[TASK] The goal here is an exact copy of the entries below, without their pictures.

[MATERIAL PROVIDED]
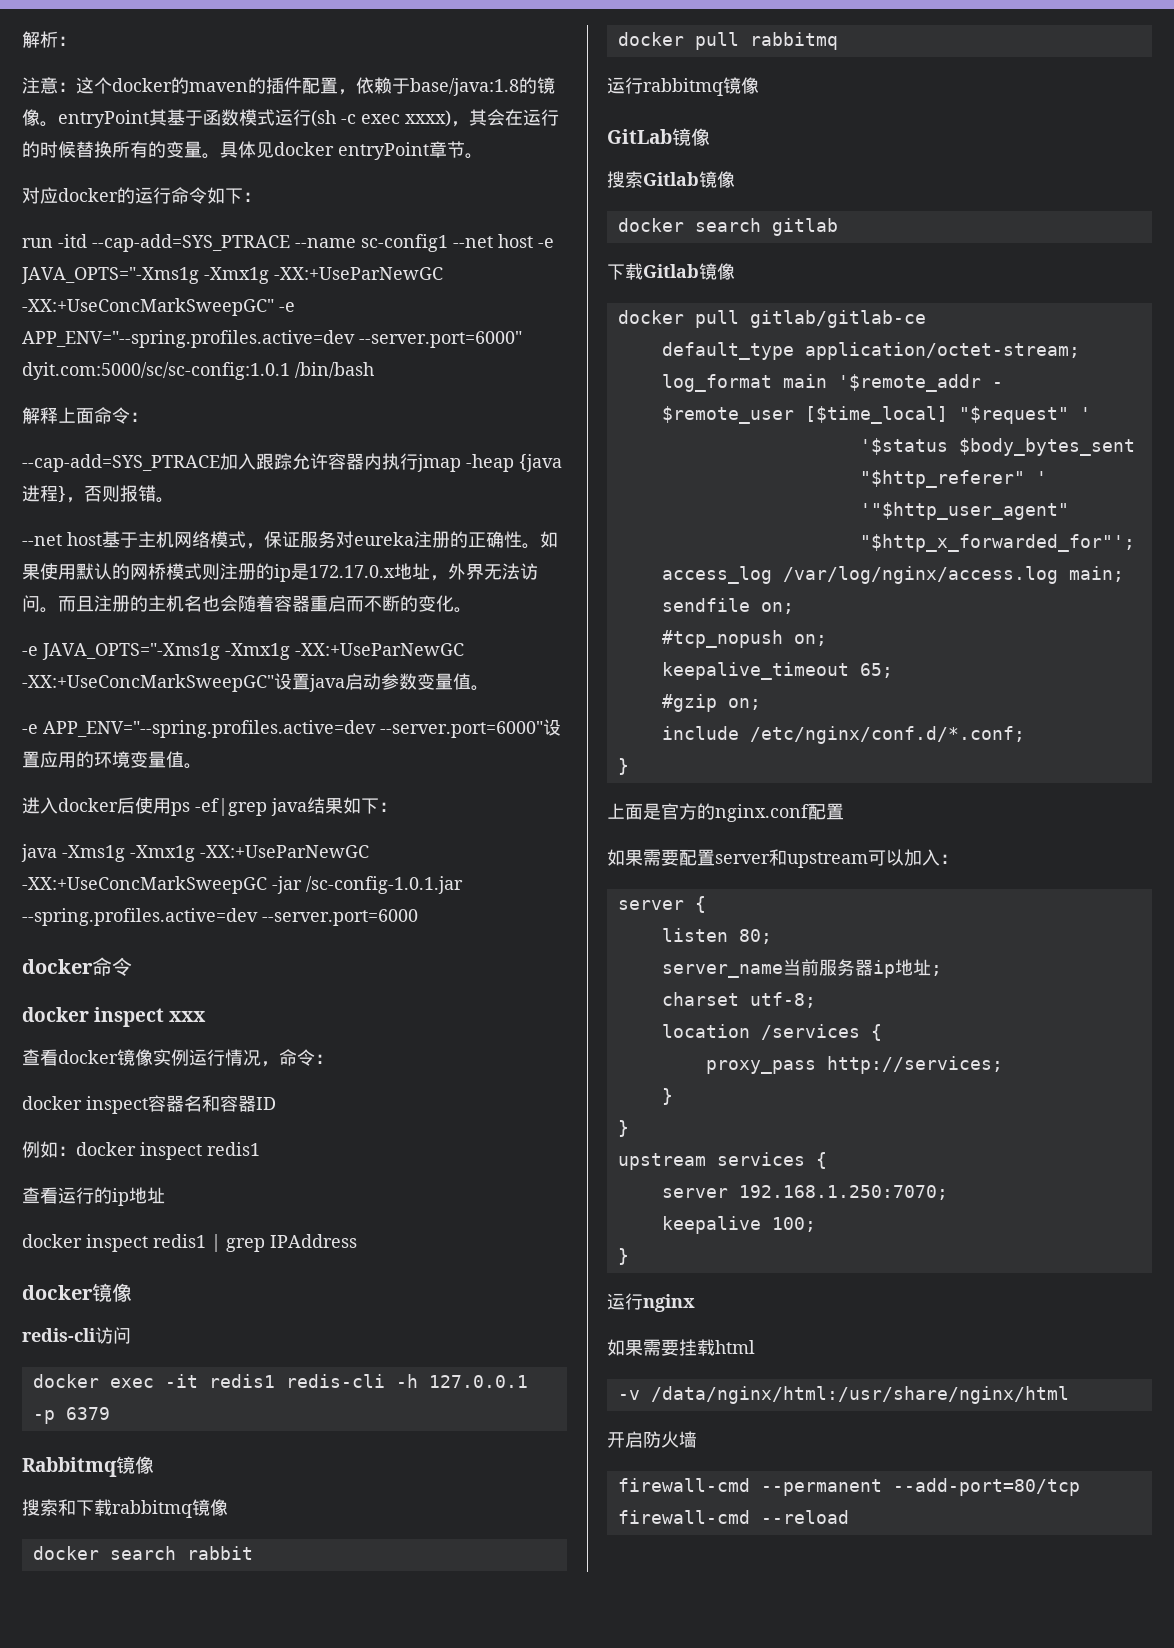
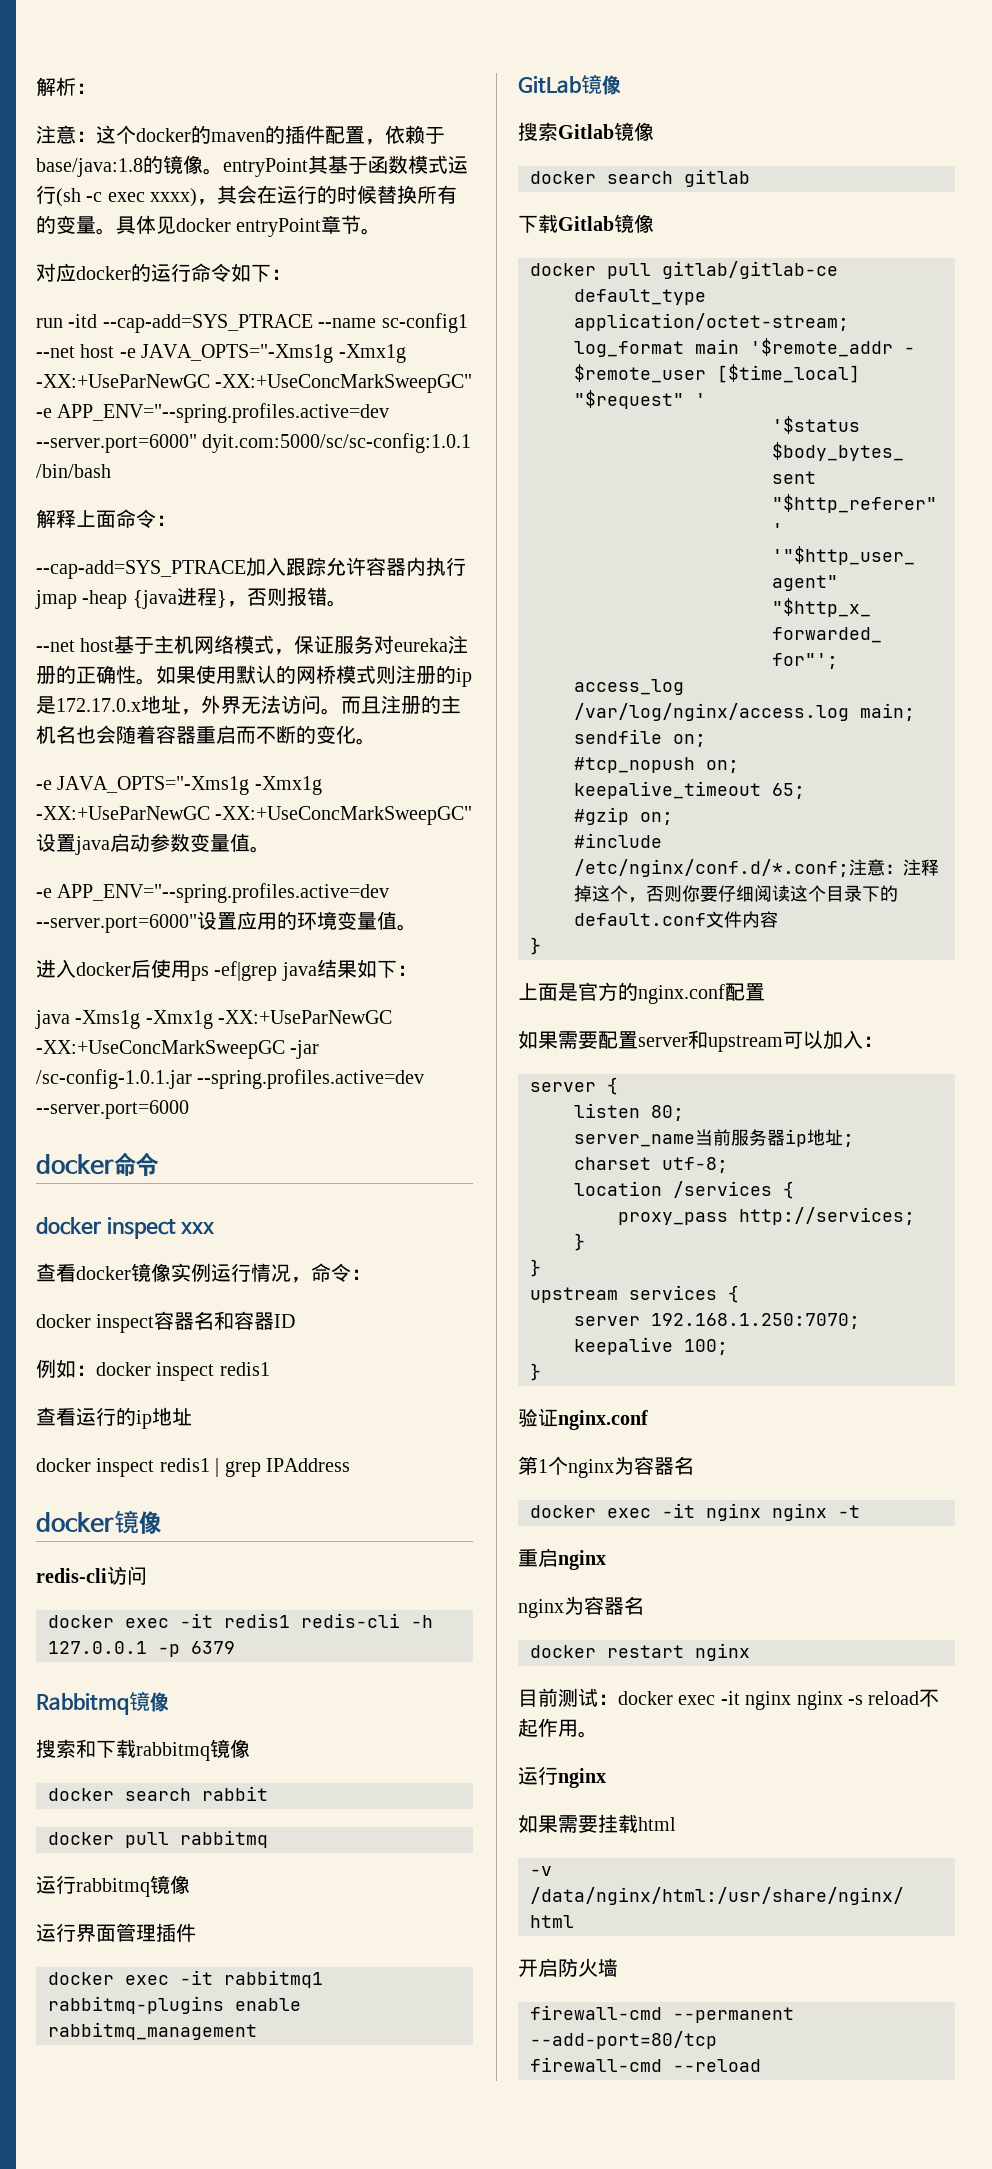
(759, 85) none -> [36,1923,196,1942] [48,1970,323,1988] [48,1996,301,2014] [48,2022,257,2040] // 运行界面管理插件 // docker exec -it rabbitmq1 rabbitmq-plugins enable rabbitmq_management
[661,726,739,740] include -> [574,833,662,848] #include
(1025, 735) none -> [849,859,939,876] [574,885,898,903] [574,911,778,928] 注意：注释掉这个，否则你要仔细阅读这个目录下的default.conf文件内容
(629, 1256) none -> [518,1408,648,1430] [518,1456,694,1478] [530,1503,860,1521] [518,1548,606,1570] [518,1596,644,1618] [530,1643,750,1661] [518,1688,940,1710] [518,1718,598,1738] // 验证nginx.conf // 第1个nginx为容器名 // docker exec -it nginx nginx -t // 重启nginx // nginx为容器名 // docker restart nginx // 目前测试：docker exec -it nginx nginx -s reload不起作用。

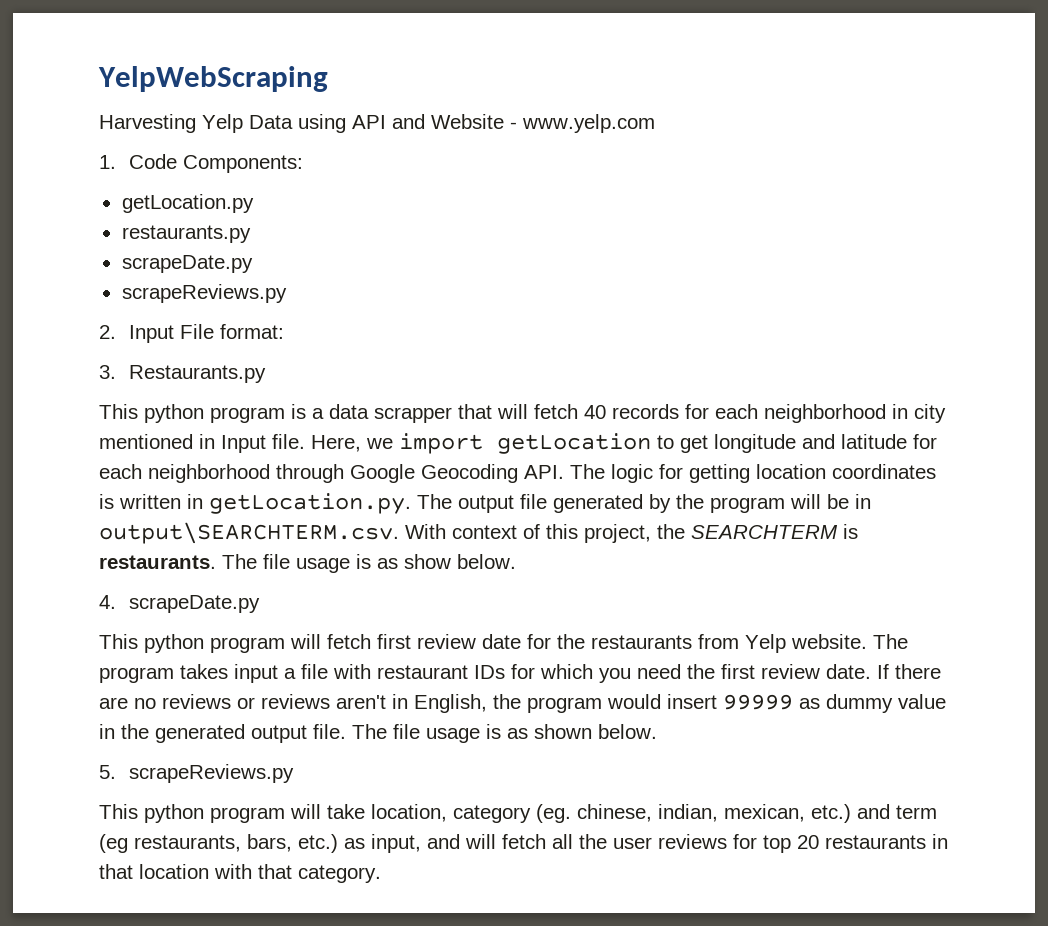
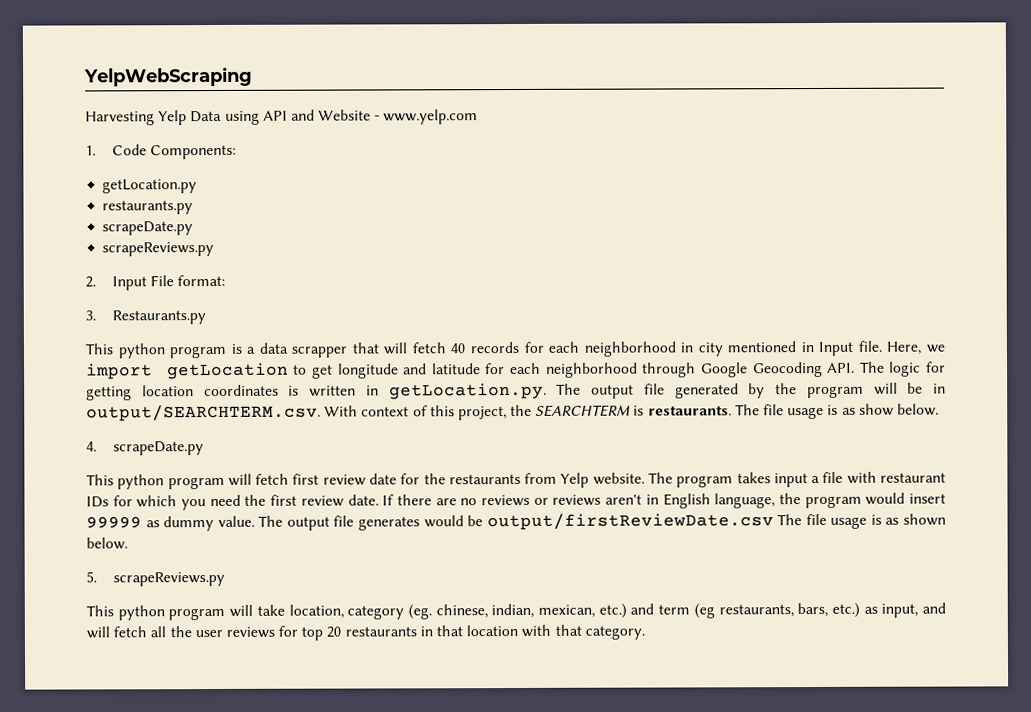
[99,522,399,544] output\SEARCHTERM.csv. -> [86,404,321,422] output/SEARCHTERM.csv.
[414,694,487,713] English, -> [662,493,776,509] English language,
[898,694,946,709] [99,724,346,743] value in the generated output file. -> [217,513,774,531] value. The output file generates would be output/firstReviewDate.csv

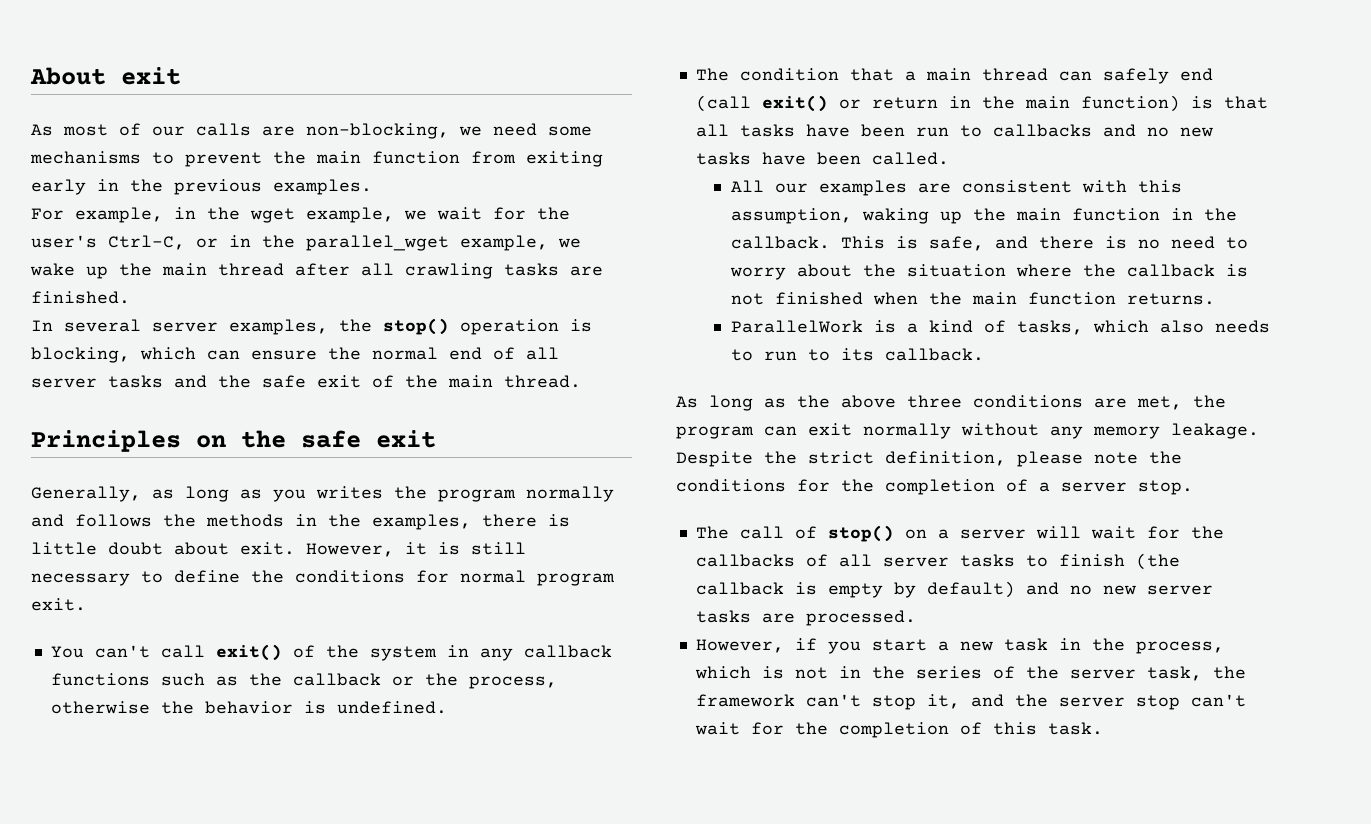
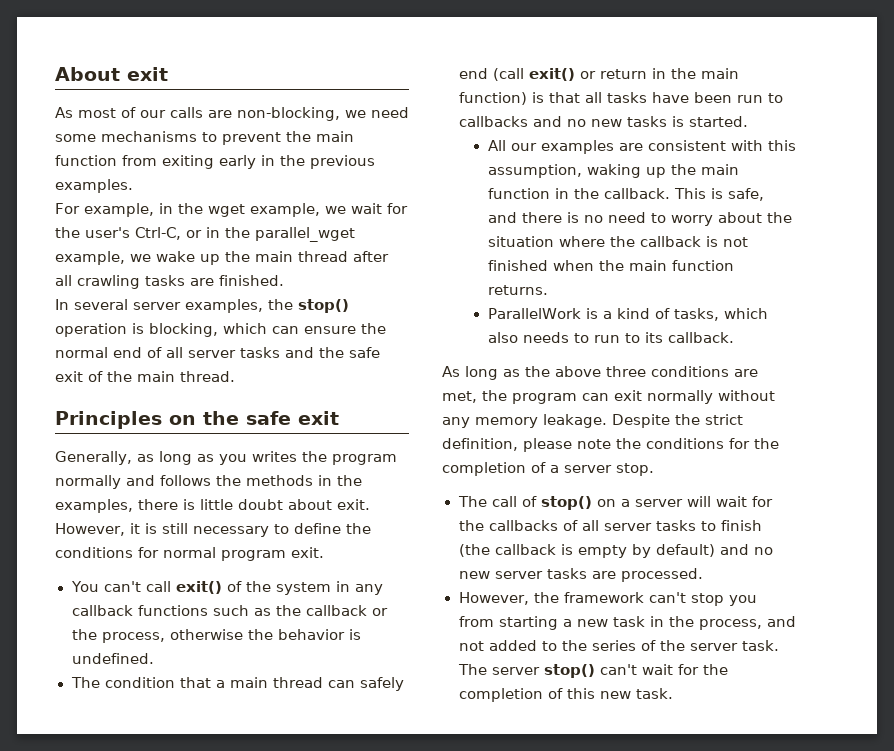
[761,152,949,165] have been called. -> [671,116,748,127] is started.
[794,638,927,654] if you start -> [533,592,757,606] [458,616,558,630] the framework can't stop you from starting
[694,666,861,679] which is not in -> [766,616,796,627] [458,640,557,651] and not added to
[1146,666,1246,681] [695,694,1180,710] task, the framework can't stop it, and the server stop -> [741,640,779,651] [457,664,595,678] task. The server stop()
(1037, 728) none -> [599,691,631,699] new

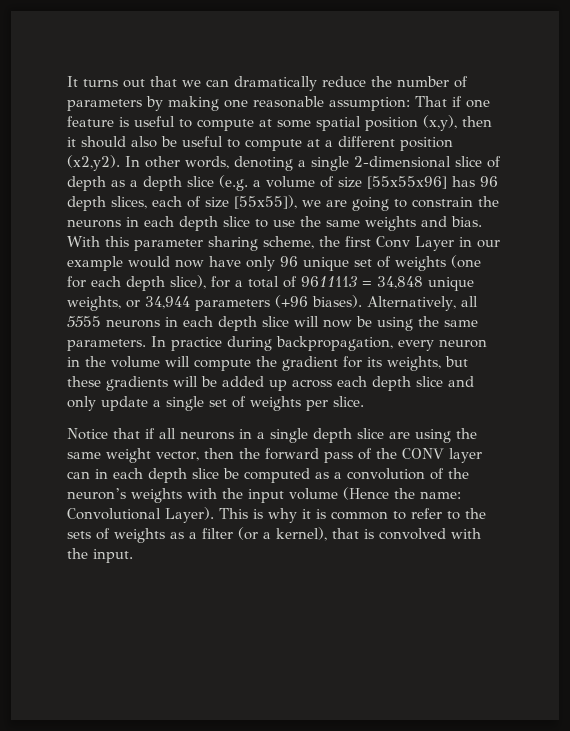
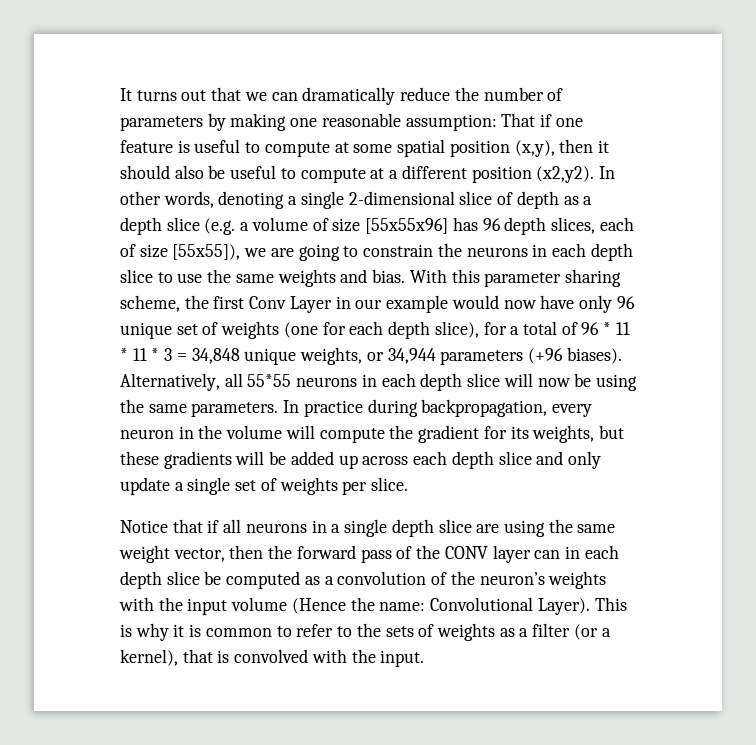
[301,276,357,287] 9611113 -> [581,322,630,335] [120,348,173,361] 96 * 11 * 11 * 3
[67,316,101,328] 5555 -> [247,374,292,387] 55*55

[ANSWER TO THIS PROBLEM]
(759, 85) none -> [36,1923,196,1942] [48,1970,323,1988] [48,1996,301,2014] [48,2022,257,2040] // 运行界面管理插件 // docker exec -it rabbitmq1 rabbitmq-plugins enable rabbitmq_management
[661,726,739,740] include -> [574,833,662,848] #include
(1025, 735) none -> [849,859,939,876] [574,885,898,903] [574,911,778,928] 注意：注释掉这个，否则你要仔细阅读这个目录下的default.conf文件内容
(629, 1256) none -> [518,1408,648,1430] [518,1456,694,1478] [530,1503,860,1521] [518,1548,606,1570] [518,1596,644,1618] [530,1643,750,1661] [518,1688,940,1710] [518,1718,598,1738] // 验证nginx.conf // 第1个nginx为容器名 // docker exec -it nginx nginx -t // 重启nginx // nginx为容器名 // docker restart nginx // 目前测试：docker exec -it nginx nginx -s reload不起作用。

[99,522,399,544] output\SEARCHTERM.csv. -> [86,404,321,422] output/SEARCHTERM.csv.
[414,694,487,713] English, -> [662,493,776,509] English language,
[898,694,946,709] [99,724,346,743] value in the generated output file. -> [217,513,774,531] value. The output file generates would be output/firstReviewDate.csv

[761,152,949,165] have been called. -> [671,116,748,127] is started.
[794,638,927,654] if you start -> [533,592,757,606] [458,616,558,630] the framework can't stop you from starting
[694,666,861,679] which is not in -> [766,616,796,627] [458,640,557,651] and not added to
[1146,666,1246,681] [695,694,1180,710] task, the framework can't stop it, and the server stop -> [741,640,779,651] [457,664,595,678] task. The server stop()
(1037, 728) none -> [599,691,631,699] new

[301,276,357,287] 9611113 -> [581,322,630,335] [120,348,173,361] 96 * 11 * 11 * 3
[67,316,101,328] 5555 -> [247,374,292,387] 55*55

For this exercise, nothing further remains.